Edit difference data:
----

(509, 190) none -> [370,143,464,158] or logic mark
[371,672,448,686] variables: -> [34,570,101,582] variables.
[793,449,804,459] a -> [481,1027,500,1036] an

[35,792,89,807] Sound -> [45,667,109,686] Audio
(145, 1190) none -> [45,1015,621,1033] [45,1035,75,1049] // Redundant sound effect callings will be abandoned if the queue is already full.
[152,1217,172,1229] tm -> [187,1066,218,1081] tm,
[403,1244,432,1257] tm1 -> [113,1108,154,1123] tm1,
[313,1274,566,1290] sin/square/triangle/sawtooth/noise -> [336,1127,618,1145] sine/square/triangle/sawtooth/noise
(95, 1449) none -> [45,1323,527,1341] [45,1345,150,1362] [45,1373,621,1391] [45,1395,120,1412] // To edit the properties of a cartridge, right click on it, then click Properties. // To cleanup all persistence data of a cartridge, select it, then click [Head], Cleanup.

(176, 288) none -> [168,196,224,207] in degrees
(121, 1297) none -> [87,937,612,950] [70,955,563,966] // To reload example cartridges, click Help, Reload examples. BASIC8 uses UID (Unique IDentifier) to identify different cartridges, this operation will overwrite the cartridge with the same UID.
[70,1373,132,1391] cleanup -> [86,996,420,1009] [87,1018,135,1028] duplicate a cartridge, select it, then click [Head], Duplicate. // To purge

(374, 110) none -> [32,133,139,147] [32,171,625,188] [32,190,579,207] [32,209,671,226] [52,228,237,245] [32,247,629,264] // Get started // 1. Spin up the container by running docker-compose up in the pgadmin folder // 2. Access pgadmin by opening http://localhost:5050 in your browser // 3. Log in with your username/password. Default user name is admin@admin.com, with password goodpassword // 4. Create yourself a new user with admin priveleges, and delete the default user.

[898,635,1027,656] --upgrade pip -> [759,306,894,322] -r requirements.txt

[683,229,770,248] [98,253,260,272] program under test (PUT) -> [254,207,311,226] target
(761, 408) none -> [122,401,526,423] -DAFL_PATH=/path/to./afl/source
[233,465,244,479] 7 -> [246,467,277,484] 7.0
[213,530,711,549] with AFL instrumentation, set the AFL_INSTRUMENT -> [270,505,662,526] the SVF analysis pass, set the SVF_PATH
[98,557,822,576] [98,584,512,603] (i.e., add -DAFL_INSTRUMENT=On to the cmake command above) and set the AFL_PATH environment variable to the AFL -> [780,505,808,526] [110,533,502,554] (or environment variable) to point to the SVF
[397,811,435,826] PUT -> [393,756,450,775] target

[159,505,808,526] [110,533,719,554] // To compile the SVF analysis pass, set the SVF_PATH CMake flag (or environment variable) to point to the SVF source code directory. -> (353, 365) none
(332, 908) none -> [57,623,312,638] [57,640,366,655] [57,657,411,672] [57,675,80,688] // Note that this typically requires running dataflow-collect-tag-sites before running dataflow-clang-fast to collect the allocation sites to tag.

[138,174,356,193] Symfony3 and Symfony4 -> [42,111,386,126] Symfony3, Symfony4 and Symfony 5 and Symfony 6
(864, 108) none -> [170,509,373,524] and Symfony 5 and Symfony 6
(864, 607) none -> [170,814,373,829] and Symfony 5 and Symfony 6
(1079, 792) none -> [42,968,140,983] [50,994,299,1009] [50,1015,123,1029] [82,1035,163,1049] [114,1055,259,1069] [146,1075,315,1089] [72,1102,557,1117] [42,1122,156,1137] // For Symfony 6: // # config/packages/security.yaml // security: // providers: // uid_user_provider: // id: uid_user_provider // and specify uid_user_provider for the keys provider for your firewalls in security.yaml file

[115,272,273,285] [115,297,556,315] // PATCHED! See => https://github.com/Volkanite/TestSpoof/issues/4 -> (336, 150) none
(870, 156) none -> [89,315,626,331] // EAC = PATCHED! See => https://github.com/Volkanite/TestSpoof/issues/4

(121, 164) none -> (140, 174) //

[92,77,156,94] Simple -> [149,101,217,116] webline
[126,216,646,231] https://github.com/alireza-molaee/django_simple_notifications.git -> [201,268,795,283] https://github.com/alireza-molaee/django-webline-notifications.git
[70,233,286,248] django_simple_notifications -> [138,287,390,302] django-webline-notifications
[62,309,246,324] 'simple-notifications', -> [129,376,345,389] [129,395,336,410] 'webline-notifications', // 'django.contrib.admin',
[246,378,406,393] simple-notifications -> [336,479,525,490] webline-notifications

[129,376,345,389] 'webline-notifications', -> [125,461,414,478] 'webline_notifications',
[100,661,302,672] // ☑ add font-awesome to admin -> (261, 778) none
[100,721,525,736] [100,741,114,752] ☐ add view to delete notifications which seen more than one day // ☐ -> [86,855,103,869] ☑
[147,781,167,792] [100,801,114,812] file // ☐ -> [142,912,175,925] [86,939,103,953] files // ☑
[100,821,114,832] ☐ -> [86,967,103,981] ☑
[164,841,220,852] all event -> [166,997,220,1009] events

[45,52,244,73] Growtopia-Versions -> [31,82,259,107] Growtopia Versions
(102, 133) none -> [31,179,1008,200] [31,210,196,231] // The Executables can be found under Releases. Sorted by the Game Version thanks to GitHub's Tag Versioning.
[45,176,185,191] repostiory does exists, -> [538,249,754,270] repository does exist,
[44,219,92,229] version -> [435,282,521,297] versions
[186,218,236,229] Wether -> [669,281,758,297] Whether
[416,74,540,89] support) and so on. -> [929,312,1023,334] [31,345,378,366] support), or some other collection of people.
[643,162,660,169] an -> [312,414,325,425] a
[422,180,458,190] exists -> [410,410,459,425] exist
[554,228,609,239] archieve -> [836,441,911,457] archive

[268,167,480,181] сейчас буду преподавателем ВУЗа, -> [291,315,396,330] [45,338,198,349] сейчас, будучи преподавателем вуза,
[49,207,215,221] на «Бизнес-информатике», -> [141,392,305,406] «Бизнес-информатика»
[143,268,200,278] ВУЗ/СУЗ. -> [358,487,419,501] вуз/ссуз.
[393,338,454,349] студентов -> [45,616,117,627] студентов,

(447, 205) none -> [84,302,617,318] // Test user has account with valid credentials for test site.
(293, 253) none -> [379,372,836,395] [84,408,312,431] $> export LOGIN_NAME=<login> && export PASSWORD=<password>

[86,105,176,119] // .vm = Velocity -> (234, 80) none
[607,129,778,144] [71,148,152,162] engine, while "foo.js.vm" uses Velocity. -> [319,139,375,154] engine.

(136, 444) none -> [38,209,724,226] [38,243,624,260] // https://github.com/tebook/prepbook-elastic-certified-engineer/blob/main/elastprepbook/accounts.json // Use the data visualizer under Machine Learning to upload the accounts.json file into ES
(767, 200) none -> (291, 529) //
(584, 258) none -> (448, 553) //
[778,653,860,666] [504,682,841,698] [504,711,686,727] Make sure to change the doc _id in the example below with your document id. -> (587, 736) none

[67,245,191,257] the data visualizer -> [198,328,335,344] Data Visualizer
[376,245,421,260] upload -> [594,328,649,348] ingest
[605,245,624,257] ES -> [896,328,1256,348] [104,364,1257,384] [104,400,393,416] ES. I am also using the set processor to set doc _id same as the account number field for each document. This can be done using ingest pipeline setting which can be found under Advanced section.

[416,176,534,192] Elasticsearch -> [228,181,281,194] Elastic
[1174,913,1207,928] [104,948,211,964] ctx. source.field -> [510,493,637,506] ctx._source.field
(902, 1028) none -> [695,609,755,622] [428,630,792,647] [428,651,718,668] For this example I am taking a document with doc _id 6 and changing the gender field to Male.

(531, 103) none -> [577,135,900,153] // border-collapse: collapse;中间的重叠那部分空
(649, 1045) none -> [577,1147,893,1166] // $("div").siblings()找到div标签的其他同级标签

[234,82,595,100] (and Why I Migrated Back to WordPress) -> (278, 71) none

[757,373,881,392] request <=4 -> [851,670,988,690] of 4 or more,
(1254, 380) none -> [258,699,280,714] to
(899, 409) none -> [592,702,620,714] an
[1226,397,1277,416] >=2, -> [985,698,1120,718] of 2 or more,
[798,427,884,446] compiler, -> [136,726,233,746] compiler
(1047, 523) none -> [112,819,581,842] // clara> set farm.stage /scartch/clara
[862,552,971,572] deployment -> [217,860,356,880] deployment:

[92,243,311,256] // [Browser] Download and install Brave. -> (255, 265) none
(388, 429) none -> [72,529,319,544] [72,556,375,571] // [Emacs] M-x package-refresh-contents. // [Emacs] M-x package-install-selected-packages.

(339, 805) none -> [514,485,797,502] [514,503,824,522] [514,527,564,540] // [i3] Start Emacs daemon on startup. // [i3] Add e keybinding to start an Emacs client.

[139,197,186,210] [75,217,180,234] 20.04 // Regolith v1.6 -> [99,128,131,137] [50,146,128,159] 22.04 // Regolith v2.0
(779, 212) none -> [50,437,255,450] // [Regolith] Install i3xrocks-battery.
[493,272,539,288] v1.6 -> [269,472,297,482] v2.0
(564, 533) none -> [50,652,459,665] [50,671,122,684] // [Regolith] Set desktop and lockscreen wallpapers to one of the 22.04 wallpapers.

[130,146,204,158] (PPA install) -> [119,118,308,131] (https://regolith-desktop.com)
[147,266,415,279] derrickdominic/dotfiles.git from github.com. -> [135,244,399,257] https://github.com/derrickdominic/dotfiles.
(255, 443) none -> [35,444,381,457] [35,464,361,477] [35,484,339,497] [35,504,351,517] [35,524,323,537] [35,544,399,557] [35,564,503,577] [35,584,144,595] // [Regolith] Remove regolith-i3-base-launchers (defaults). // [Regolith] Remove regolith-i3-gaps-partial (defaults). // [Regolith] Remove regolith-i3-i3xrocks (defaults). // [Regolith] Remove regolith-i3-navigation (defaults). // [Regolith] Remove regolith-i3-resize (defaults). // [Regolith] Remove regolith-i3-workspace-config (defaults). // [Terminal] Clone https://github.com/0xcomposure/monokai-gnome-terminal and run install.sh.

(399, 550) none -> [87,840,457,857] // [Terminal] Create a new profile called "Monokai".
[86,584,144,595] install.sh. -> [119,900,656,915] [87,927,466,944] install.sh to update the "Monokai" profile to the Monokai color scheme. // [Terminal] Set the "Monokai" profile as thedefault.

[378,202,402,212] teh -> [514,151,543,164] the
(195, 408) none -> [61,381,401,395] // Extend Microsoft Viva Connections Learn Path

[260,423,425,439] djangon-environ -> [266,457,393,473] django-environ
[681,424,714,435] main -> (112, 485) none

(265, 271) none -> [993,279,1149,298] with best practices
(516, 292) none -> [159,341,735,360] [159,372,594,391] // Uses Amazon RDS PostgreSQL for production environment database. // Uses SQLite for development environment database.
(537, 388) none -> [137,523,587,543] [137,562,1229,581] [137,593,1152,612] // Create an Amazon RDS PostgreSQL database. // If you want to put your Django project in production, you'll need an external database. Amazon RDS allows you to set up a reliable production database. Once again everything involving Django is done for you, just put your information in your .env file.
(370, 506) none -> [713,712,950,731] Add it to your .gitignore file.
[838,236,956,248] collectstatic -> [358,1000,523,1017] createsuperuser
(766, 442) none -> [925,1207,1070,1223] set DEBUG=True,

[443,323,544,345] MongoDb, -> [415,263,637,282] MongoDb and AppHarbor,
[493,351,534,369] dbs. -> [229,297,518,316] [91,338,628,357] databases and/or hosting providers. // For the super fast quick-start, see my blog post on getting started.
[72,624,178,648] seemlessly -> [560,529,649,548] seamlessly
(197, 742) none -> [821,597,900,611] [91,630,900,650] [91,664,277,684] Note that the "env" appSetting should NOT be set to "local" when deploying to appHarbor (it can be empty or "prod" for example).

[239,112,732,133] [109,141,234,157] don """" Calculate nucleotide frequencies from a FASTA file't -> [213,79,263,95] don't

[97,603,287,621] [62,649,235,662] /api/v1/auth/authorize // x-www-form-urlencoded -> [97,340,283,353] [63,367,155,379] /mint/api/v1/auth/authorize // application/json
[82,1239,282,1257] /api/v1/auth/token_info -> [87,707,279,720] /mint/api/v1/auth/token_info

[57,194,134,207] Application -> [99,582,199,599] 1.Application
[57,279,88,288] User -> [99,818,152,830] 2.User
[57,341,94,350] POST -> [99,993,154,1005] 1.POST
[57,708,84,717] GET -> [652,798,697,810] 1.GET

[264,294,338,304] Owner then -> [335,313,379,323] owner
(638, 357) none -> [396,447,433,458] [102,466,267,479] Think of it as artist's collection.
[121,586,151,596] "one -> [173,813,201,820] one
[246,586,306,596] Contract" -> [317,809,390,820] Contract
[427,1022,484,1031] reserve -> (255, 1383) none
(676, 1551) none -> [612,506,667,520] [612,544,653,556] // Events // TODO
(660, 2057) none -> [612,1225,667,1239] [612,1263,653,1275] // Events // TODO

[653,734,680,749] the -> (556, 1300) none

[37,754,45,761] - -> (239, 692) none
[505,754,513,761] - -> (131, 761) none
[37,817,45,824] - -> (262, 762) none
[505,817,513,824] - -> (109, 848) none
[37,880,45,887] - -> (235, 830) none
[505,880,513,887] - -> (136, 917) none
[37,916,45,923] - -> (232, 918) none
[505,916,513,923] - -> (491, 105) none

----

Exercise directions
When the line with "(255, 443) none" is reached in the data above, begin copying, and stop after the line with "[260,423,425,439] djangon-environ ->"; copy each line exactly, both ends included.

Response area
(255, 443) none -> [35,444,381,457] [35,464,361,477] [35,484,339,497] [35,504,351,517] [35,524,323,537] [35,544,399,557] [35,564,503,577] [35,584,144,595] // [Regolith] Remove regolith-i3-base-launchers (defaults). // [Regolith] Remove regolith-i3-gaps-partial (defaults). // [Regolith] Remove regolith-i3-i3xrocks (defaults). // [Regolith] Remove regolith-i3-navigation (defaults). // [Regolith] Remove regolith-i3-resize (defaults). // [Regolith] Remove regolith-i3-workspace-config (defaults). // [Terminal] Clone https://github.com/0xcomposure/monokai-gnome-terminal and run install.sh.

(399, 550) none -> [87,840,457,857] // [Terminal] Create a new profile called "Monokai".
[86,584,144,595] install.sh. -> [119,900,656,915] [87,927,466,944] install.sh to update the "Monokai" profile to the Monokai color scheme. // [Terminal] Set the "Monokai" profile as thedefault.

[378,202,402,212] teh -> [514,151,543,164] the
(195, 408) none -> [61,381,401,395] // Extend Microsoft Viva Connections Learn Path

[260,423,425,439] djangon-environ -> [266,457,393,473] django-environ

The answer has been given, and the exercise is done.